THE PROBLEM.
In the data below, one line contains "discount: none -> 12% = 292.56" and a later one contains "Fular Soleil Patchwork". Print both, with every line between them, exactly and alone.

DATASET ENTRIES.
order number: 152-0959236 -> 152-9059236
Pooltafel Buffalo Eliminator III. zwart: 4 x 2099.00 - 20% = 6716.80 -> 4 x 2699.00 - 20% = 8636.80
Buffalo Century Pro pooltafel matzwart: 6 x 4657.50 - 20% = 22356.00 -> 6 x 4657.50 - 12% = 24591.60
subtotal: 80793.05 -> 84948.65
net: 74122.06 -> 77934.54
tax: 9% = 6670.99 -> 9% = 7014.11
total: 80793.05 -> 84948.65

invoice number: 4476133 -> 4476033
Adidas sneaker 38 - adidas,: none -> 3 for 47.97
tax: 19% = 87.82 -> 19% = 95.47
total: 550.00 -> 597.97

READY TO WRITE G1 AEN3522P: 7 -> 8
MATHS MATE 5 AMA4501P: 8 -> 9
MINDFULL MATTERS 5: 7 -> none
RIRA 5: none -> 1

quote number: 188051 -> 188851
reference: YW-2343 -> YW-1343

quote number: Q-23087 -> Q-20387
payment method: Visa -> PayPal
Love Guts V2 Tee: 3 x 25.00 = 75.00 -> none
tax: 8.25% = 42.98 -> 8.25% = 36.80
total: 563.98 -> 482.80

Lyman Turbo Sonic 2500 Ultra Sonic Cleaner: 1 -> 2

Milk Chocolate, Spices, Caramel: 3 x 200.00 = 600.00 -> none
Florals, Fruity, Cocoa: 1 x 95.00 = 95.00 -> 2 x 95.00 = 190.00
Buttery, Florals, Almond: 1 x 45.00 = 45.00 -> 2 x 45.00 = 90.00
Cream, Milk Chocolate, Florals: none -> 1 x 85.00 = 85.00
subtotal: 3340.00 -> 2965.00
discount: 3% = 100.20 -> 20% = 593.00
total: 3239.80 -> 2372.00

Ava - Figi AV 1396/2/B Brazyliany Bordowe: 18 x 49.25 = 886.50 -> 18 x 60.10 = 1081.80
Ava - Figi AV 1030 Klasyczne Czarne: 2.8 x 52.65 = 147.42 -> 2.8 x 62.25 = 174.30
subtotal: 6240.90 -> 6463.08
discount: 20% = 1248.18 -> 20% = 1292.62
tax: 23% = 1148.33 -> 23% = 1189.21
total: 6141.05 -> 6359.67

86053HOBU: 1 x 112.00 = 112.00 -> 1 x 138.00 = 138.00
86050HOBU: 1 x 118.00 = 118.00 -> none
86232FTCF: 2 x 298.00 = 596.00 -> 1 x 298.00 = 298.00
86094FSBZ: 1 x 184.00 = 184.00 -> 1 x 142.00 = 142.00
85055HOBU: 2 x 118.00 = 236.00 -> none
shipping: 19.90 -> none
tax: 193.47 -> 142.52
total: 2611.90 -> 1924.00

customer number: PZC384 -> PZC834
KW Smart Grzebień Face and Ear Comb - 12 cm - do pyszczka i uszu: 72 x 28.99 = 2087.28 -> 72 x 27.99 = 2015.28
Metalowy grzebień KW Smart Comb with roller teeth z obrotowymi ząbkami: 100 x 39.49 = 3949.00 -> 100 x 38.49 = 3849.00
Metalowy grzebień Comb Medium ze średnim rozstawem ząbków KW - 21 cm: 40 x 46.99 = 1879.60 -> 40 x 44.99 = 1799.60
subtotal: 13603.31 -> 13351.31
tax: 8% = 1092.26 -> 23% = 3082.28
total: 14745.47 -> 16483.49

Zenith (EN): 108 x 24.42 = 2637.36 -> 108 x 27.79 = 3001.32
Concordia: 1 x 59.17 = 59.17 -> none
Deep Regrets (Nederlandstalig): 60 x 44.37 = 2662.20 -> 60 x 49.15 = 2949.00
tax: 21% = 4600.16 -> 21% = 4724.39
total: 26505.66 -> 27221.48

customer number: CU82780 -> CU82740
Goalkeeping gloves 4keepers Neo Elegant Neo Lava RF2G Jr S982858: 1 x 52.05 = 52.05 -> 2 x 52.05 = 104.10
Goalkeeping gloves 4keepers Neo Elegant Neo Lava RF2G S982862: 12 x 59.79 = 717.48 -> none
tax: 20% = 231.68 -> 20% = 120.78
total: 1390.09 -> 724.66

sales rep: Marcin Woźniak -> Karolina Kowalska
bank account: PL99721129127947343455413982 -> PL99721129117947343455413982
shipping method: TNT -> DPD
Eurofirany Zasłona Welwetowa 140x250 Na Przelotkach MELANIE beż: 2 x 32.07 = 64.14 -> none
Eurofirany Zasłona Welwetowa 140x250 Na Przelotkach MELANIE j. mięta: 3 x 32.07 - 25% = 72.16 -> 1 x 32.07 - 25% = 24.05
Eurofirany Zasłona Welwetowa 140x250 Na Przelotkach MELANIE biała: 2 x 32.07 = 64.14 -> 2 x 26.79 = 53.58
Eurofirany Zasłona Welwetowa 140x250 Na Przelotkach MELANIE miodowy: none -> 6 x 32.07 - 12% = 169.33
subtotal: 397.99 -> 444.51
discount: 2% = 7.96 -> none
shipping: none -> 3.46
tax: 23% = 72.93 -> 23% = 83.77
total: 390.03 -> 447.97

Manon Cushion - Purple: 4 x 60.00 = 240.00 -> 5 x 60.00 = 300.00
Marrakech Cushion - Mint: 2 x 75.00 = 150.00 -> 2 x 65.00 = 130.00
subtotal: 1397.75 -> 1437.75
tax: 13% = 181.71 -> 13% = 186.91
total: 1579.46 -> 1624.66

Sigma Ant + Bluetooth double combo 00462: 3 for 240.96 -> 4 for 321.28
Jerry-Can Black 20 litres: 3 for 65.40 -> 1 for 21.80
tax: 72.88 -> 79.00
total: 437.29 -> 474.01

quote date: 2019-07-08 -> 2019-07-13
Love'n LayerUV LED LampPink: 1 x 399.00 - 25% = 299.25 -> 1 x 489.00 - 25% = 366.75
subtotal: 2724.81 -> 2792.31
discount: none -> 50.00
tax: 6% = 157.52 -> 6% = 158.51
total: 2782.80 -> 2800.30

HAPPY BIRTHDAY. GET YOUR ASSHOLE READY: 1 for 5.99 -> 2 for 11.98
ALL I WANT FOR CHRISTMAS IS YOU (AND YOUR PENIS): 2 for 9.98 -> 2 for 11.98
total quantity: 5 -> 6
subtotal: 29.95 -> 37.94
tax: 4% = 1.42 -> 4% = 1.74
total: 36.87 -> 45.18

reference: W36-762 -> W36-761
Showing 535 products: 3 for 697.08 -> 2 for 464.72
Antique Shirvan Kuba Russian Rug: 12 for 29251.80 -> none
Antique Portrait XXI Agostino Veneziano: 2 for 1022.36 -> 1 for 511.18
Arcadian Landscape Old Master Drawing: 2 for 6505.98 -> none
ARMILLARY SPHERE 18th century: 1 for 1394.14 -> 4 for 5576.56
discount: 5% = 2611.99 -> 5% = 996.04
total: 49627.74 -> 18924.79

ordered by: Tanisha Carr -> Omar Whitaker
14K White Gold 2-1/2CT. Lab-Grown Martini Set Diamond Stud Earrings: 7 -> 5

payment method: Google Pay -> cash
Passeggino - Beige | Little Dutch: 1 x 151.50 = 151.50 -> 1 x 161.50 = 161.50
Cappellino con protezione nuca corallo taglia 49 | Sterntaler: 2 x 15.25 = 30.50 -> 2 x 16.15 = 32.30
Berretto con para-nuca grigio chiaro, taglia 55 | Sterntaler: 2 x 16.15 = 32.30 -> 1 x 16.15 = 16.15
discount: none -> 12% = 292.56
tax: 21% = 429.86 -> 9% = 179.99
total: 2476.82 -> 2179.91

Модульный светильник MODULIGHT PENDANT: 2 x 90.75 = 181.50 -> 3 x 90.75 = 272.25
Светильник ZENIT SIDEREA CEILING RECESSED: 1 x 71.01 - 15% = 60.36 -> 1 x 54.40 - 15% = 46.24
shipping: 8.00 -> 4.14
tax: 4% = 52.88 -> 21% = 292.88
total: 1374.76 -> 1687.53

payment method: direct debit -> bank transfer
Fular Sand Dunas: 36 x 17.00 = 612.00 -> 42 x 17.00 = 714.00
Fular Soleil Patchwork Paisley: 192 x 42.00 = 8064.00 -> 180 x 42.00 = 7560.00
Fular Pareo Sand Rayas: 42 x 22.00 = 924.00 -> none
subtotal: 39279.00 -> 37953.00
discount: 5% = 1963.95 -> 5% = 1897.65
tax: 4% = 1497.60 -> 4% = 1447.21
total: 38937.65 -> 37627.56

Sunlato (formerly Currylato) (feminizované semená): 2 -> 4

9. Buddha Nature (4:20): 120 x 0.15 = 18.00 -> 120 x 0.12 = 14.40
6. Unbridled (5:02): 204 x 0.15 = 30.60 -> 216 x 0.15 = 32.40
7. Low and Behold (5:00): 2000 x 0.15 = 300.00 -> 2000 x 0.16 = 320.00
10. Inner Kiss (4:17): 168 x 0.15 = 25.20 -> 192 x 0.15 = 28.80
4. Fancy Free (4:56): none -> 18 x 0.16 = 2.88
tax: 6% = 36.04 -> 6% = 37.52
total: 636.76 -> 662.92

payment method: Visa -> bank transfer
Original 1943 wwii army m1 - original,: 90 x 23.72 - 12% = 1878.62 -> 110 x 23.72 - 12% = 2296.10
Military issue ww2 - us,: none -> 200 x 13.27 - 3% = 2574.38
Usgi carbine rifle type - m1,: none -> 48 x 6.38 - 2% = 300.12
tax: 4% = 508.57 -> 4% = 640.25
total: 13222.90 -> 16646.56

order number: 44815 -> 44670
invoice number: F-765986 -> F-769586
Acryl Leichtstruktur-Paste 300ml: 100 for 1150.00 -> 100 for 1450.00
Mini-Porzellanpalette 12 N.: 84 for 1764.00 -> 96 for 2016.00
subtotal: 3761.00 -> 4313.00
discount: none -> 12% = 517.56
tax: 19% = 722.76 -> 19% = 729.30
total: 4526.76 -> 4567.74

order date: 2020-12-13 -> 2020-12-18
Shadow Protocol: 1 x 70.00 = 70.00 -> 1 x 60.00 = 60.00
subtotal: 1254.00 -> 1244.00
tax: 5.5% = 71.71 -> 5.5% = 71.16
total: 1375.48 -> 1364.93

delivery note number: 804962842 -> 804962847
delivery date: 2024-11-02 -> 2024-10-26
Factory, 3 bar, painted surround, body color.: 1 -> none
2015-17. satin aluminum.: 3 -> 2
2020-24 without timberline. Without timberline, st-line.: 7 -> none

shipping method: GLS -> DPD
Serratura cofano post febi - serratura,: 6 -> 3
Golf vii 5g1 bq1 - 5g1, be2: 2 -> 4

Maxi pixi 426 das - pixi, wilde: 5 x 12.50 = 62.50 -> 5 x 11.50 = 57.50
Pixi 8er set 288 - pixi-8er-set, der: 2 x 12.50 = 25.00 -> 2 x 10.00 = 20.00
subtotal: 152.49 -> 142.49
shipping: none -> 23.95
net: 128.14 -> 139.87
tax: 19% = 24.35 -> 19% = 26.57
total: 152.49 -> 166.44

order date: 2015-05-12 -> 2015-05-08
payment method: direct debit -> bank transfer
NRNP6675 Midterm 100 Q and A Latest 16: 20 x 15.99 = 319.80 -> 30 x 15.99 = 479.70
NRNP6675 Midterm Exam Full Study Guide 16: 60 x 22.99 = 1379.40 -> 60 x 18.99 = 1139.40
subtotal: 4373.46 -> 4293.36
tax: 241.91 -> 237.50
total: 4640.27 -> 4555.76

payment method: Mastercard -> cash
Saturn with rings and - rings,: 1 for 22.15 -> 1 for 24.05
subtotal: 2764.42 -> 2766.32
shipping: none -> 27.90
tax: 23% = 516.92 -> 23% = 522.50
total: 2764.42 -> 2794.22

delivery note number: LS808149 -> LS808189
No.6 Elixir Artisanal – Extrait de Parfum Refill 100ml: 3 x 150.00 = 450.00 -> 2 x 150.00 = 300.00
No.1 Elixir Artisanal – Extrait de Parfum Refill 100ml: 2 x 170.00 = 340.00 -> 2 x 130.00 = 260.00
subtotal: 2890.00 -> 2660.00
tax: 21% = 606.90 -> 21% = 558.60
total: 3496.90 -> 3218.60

SOLUTION BELOW.
discount: none -> 12% = 292.56
tax: 21% = 429.86 -> 9% = 179.99
total: 2476.82 -> 2179.91

Модульный светильник MODULIGHT PENDANT: 2 x 90.75 = 181.50 -> 3 x 90.75 = 272.25
Светильник ZENIT SIDEREA CEILING RECESSED: 1 x 71.01 - 15% = 60.36 -> 1 x 54.40 - 15% = 46.24
shipping: 8.00 -> 4.14
tax: 4% = 52.88 -> 21% = 292.88
total: 1374.76 -> 1687.53

payment method: direct debit -> bank transfer
Fular Sand Dunas: 36 x 17.00 = 612.00 -> 42 x 17.00 = 714.00
Fular Soleil Patchwork Paisley: 192 x 42.00 = 8064.00 -> 180 x 42.00 = 7560.00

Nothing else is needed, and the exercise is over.